BRIEF: Among the records that follow, set down only the lines from the one containing "[179,883,660,903] [107,911,324,931] [95,971,550,994]" to the one containing "[789,599,868,616] usando ->", both included, exactly.
--- DATA UNDER STUDY Enclosed Below ---
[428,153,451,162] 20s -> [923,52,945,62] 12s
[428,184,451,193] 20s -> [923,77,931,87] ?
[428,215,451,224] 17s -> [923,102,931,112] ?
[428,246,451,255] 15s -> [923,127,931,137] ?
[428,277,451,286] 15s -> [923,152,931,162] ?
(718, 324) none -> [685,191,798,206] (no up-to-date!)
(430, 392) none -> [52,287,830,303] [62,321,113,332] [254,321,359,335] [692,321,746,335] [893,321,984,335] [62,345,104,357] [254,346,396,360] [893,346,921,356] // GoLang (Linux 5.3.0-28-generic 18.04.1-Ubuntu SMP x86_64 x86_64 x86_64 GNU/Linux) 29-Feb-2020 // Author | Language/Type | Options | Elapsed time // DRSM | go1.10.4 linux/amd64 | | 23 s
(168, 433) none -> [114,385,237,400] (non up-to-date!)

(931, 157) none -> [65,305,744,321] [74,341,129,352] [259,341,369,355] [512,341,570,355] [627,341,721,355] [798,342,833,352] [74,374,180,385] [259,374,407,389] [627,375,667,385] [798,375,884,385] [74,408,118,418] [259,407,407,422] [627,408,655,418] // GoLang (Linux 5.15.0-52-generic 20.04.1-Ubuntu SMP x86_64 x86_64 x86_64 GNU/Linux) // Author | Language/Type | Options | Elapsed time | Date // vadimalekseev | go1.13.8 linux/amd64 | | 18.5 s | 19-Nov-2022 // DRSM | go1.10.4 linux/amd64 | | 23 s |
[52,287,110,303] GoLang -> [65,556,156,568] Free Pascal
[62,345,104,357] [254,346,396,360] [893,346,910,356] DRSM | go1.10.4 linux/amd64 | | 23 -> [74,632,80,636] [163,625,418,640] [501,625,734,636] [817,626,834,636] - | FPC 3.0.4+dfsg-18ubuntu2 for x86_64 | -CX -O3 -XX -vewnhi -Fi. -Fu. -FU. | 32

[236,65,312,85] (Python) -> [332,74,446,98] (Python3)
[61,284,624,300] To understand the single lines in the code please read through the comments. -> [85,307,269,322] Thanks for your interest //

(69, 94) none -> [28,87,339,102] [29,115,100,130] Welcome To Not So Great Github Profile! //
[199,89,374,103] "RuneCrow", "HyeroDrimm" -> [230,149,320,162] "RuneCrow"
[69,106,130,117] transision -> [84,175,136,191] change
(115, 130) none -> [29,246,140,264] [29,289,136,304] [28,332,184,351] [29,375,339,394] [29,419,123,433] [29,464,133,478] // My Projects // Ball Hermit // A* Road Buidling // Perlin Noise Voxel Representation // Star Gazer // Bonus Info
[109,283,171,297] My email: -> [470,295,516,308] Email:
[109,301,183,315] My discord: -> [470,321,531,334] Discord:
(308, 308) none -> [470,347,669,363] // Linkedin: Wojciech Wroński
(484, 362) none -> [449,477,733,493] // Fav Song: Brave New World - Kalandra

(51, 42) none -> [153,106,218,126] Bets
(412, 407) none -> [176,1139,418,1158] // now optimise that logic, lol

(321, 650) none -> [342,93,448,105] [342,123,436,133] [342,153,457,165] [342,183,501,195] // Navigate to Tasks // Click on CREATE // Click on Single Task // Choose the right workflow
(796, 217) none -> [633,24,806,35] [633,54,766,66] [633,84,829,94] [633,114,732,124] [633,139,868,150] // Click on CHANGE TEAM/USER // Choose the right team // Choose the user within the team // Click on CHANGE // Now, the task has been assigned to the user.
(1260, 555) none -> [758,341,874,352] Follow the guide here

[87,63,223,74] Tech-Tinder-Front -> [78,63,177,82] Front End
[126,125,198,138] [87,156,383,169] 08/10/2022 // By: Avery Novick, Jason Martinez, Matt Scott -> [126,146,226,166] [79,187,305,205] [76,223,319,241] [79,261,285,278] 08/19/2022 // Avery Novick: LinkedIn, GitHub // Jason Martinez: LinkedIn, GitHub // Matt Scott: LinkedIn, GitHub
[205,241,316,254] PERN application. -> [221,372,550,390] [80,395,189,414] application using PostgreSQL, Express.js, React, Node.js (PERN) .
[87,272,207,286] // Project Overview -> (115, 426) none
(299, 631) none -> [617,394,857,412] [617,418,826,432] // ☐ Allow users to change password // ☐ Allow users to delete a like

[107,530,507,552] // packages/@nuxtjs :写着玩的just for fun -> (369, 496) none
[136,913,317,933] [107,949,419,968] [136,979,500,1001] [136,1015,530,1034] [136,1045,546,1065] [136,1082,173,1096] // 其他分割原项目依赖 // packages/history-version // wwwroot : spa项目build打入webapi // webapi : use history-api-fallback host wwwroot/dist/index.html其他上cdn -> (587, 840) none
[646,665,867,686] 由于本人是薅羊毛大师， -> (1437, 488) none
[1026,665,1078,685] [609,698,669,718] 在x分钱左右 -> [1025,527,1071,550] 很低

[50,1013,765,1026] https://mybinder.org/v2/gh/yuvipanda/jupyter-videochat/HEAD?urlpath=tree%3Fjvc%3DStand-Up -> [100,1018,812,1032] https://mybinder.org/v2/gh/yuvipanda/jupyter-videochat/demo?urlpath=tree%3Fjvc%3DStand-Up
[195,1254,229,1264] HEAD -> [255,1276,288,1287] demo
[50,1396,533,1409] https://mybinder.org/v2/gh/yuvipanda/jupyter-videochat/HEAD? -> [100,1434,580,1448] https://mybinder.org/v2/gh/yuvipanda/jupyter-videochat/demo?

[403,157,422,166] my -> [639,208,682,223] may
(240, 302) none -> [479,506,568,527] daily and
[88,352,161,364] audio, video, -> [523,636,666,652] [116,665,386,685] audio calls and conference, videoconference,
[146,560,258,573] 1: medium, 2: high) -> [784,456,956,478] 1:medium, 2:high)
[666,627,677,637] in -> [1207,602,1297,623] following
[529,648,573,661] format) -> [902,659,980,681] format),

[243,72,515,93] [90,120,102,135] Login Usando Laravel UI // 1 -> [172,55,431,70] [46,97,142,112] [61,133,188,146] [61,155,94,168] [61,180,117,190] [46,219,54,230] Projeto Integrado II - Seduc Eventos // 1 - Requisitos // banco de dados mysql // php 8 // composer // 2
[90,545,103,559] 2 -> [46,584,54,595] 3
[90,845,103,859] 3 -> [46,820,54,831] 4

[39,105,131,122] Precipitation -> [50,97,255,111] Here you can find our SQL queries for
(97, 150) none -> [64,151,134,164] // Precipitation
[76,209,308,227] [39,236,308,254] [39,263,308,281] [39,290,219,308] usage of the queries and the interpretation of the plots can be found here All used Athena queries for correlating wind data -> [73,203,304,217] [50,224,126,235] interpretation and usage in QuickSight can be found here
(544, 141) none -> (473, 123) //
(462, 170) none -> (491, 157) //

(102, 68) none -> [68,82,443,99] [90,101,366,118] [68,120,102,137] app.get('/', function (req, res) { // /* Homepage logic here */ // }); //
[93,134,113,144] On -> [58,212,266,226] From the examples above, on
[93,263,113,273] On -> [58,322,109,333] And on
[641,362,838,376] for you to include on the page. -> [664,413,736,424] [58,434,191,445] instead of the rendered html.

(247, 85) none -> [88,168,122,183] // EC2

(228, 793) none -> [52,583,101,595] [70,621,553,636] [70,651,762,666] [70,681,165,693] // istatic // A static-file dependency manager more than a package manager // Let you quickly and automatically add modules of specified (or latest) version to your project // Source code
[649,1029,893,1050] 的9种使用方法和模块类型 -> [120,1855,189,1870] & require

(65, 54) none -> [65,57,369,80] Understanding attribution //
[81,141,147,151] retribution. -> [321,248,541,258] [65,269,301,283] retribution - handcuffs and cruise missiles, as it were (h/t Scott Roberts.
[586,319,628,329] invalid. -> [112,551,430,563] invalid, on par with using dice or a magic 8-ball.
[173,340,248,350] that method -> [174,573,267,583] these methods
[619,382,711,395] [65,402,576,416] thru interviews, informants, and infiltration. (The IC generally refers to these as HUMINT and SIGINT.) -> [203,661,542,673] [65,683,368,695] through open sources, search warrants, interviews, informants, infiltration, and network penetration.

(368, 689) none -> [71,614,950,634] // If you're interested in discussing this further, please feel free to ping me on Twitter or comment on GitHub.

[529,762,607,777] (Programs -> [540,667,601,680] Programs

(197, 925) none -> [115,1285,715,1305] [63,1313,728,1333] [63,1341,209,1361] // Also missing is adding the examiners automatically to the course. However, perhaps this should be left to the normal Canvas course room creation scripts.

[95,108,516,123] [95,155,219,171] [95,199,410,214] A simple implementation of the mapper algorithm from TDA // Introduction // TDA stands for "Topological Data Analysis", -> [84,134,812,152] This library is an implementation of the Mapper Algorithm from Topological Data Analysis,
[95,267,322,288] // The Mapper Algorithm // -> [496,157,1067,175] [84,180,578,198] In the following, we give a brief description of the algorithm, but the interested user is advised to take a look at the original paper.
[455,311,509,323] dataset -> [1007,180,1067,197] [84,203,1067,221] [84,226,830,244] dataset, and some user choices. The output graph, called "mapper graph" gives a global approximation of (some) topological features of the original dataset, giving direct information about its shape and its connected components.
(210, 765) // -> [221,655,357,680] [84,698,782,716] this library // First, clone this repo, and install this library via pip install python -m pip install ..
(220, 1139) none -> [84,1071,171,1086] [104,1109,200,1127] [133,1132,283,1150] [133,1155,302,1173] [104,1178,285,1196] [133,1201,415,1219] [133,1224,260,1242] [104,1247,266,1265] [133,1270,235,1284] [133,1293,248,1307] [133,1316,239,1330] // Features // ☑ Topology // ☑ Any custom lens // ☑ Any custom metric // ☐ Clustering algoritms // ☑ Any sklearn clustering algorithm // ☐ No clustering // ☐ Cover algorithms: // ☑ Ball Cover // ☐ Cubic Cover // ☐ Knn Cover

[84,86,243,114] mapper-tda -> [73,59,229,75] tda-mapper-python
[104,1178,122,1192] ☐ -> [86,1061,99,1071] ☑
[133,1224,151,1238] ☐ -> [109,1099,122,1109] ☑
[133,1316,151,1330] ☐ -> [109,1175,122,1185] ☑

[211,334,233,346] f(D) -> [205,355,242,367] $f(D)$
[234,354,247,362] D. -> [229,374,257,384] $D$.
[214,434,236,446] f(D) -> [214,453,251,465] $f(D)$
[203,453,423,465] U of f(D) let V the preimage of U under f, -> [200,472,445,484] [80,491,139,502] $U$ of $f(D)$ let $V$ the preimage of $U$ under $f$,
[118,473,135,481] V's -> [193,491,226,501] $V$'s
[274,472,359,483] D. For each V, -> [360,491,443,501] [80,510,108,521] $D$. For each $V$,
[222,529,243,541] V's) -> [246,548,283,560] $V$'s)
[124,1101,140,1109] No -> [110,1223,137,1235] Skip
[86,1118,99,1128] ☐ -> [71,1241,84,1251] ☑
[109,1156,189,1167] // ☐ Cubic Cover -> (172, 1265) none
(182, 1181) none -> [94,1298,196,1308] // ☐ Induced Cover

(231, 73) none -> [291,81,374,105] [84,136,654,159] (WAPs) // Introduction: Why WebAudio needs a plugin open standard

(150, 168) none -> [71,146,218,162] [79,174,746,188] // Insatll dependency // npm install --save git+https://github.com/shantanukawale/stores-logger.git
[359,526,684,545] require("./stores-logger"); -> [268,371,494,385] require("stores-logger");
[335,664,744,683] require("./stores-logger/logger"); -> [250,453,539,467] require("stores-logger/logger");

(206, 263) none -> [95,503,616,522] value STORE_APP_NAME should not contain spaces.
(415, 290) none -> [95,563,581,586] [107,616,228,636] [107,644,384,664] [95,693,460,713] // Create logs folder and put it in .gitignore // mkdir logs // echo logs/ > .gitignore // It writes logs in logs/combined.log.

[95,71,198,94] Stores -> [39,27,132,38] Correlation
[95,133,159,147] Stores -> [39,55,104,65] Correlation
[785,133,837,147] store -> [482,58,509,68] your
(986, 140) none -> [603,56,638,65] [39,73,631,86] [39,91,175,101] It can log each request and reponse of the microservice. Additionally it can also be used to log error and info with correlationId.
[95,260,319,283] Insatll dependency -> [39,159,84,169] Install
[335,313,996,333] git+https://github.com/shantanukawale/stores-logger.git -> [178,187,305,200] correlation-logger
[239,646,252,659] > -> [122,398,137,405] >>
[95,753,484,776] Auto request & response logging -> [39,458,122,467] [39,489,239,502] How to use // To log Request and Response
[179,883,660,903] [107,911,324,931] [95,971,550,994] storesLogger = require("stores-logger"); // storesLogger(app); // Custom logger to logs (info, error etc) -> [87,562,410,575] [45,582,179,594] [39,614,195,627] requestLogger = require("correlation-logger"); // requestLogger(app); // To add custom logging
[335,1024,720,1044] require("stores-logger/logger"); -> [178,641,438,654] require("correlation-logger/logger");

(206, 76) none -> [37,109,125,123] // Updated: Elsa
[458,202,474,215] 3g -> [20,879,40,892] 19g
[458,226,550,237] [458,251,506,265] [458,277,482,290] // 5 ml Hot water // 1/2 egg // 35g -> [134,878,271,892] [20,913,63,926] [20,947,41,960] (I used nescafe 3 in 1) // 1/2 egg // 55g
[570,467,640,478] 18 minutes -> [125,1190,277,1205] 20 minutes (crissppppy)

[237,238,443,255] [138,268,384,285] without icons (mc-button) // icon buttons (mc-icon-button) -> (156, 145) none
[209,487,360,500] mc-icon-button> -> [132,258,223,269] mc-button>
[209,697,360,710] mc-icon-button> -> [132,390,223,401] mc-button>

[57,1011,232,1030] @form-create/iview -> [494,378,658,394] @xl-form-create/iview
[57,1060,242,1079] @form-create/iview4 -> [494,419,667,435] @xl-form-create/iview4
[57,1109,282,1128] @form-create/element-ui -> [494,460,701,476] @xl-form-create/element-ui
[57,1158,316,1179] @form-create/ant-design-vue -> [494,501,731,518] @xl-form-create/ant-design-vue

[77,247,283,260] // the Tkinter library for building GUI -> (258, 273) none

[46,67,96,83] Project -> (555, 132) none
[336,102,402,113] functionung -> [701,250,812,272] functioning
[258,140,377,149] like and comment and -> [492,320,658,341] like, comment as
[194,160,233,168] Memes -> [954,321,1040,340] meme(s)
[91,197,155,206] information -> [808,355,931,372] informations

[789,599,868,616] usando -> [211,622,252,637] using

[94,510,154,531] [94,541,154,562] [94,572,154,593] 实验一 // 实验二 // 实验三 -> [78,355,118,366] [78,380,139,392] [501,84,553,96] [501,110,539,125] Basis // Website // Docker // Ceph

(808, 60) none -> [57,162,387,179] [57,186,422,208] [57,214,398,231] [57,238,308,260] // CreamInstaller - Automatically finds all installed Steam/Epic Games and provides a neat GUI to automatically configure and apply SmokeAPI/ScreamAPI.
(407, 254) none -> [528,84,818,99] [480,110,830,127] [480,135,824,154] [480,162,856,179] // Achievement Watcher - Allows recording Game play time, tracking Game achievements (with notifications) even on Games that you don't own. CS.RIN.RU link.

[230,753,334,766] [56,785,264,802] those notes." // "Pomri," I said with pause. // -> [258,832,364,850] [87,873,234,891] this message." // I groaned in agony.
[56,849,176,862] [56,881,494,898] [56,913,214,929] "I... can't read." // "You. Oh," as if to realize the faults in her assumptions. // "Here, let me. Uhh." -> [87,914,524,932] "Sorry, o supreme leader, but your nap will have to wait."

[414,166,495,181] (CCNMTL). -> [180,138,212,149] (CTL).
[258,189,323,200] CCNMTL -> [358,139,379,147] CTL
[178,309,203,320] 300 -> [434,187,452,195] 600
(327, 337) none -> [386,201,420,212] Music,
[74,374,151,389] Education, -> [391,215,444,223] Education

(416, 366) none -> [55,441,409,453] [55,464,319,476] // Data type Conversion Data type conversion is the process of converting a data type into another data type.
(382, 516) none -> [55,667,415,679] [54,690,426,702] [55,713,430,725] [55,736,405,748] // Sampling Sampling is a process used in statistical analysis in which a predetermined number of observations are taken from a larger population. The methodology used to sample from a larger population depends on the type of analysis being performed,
--- End of Enclosed DATA UNDER STUDY ---
RESULT OF THIS TASK:
[179,883,660,903] [107,911,324,931] [95,971,550,994] storesLogger = require("stores-logger"); // storesLogger(app); // Custom logger to logs (info, error etc) -> [87,562,410,575] [45,582,179,594] [39,614,195,627] requestLogger = require("correlation-logger"); // requestLogger(app); // To add custom logging
[335,1024,720,1044] require("stores-logger/logger"); -> [178,641,438,654] require("correlation-logger/logger");

(206, 76) none -> [37,109,125,123] // Updated: Elsa
[458,202,474,215] 3g -> [20,879,40,892] 19g
[458,226,550,237] [458,251,506,265] [458,277,482,290] // 5 ml Hot water // 1/2 egg // 35g -> [134,878,271,892] [20,913,63,926] [20,947,41,960] (I used nescafe 3 in 1) // 1/2 egg // 55g
[570,467,640,478] 18 minutes -> [125,1190,277,1205] 20 minutes (crissppppy)

[237,238,443,255] [138,268,384,285] without icons (mc-button) // icon buttons (mc-icon-button) -> (156, 145) none
[209,487,360,500] mc-icon-button> -> [132,258,223,269] mc-button>
[209,697,360,710] mc-icon-button> -> [132,390,223,401] mc-button>

[57,1011,232,1030] @form-create/iview -> [494,378,658,394] @xl-form-create/iview
[57,1060,242,1079] @form-create/iview4 -> [494,419,667,435] @xl-form-create/iview4
[57,1109,282,1128] @form-create/element-ui -> [494,460,701,476] @xl-form-create/element-ui
[57,1158,316,1179] @form-create/ant-design-vue -> [494,501,731,518] @xl-form-create/ant-design-vue

[77,247,283,260] // the Tkinter library for building GUI -> (258, 273) none

[46,67,96,83] Project -> (555, 132) none
[336,102,402,113] functionung -> [701,250,812,272] functioning
[258,140,377,149] like and comment and -> [492,320,658,341] like, comment as
[194,160,233,168] Memes -> [954,321,1040,340] meme(s)
[91,197,155,206] information -> [808,355,931,372] informations

[789,599,868,616] usando -> [211,622,252,637] using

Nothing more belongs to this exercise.